++++ Available data
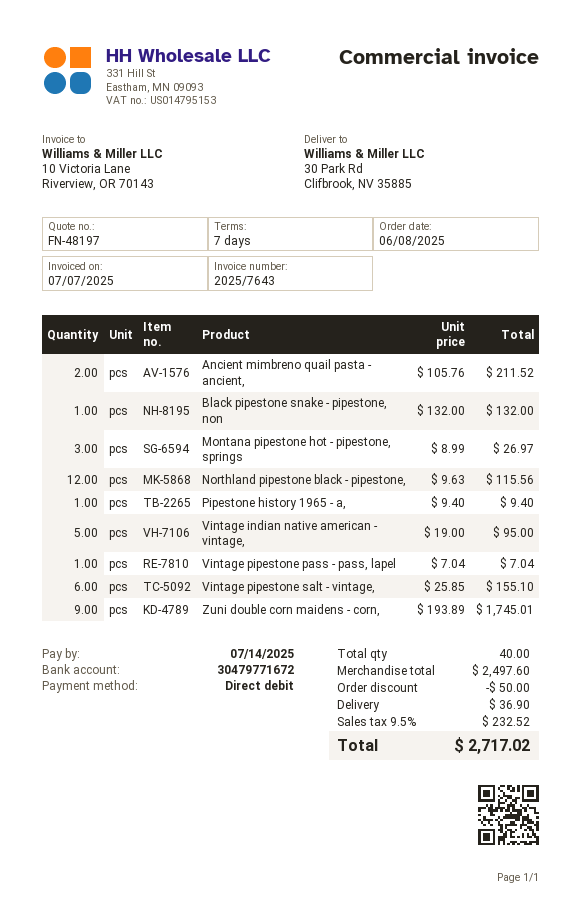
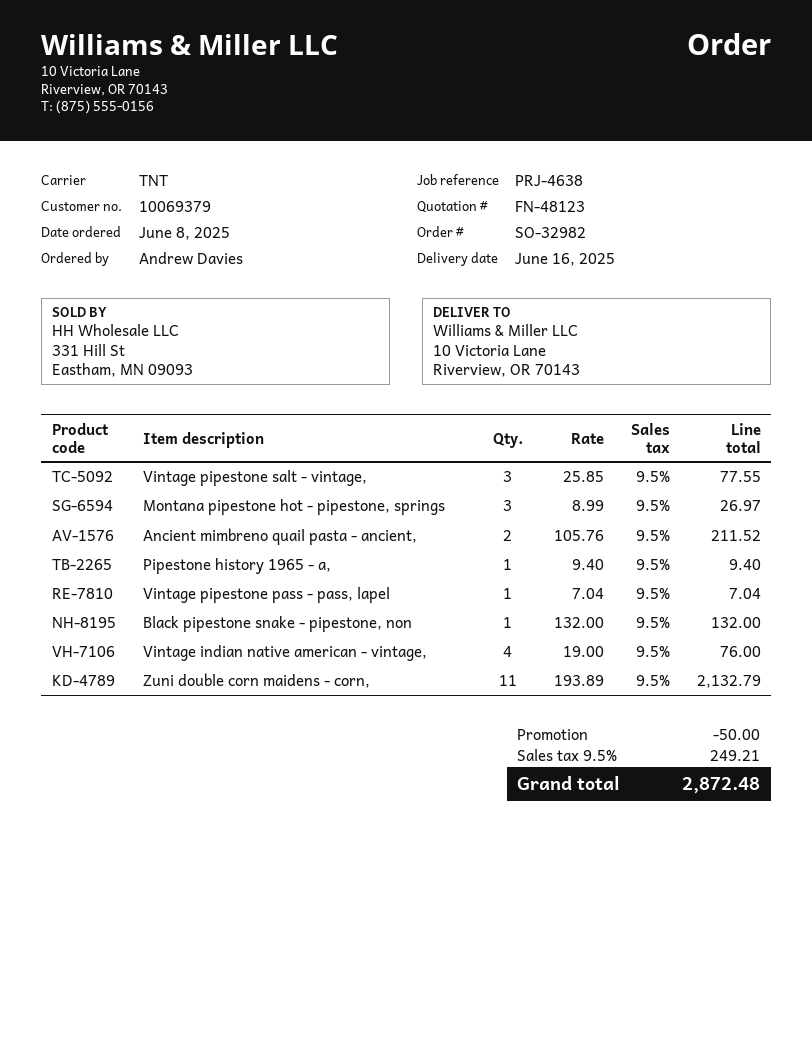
quote number: FN-48197 -> FN-48123
ship to: 30 Park Rd, Clifbrook, NV 35885 -> 10 Victoria Lane, Riverview, OR 70143
Northland pipestone black - pipestone,: 12 x 9.63 = 115.56 -> none
Vintage indian native american - vintage,: 5 x 19.00 = 95.00 -> 4 x 19.00 = 76.00
Vintage pipestone salt - vintage,: 6 x 25.85 = 155.10 -> 3 x 25.85 = 77.55
Zuni double corn maidens - corn,: 9 x 193.89 = 1745.01 -> 11 x 193.89 = 2132.79
shipping: 36.90 -> none
tax: 9.5% = 232.52 -> 9.5% = 249.21
total: 2717.02 -> 2872.48

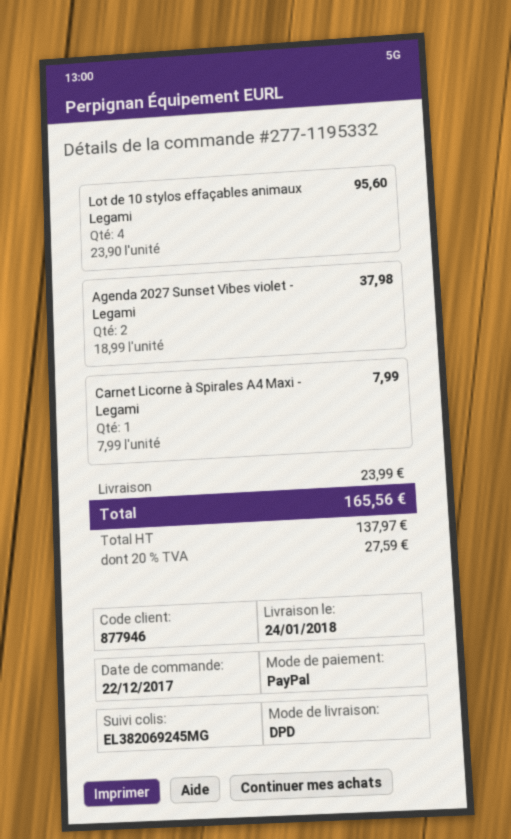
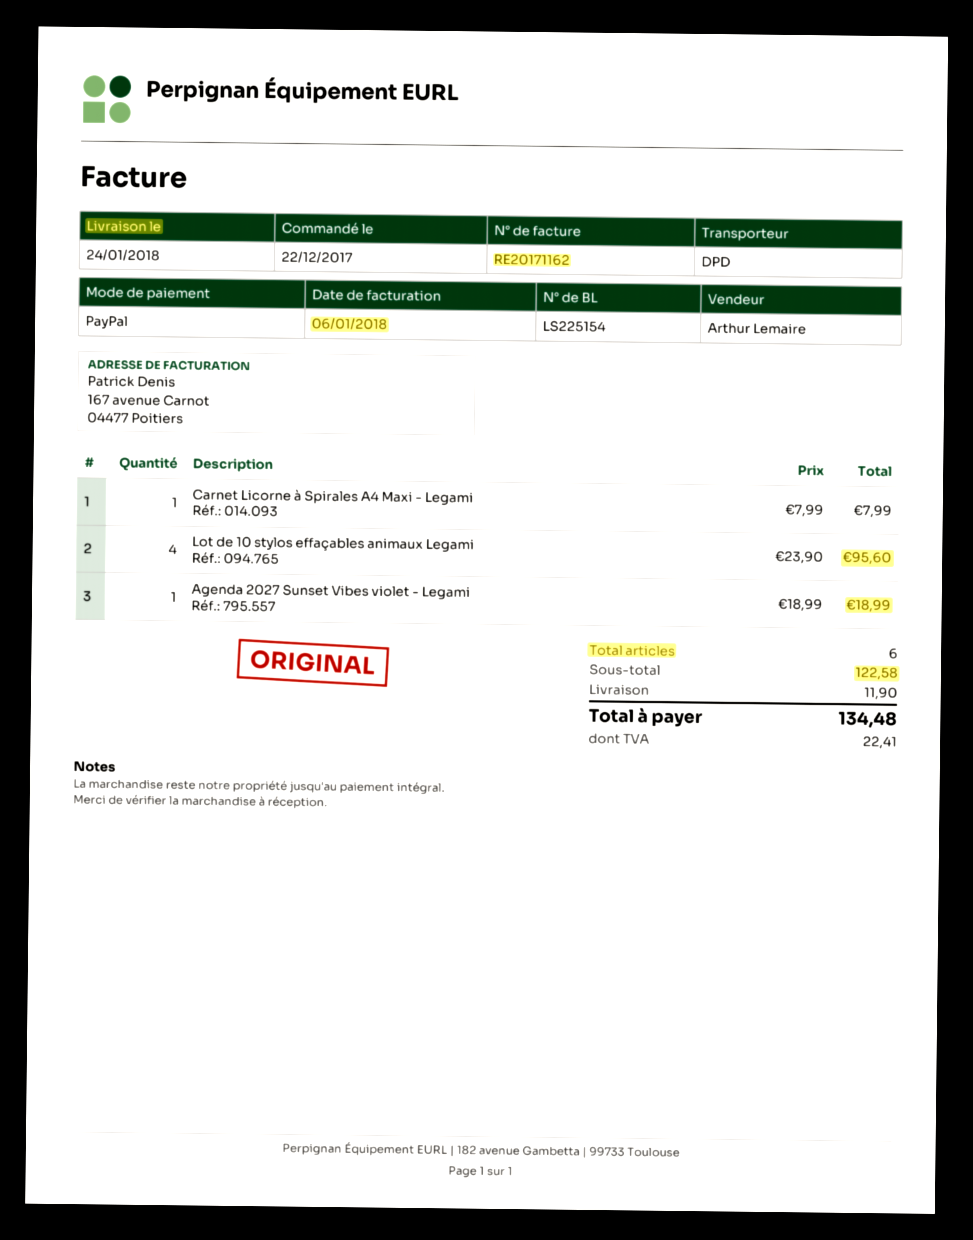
Agenda 2027 Sunset Vibes violet - Legami: 2 x 18.99 = 37.98 -> 1 x 18.99 = 18.99
shipping: 23.99 -> 11.90
tax: 27.59 -> 22.41
total: 165.56 -> 134.48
++++++++
Exercise brief
In the listing above, transcribe exactly the lines from the line containing "tax: 9.5% = 232.52 -> 9.5% = 249.21" through the last one, both included, but not the pictures.

Result
tax: 9.5% = 232.52 -> 9.5% = 249.21
total: 2717.02 -> 2872.48

Agenda 2027 Sunset Vibes violet - Legami: 2 x 18.99 = 37.98 -> 1 x 18.99 = 18.99
shipping: 23.99 -> 11.90
tax: 27.59 -> 22.41
total: 165.56 -> 134.48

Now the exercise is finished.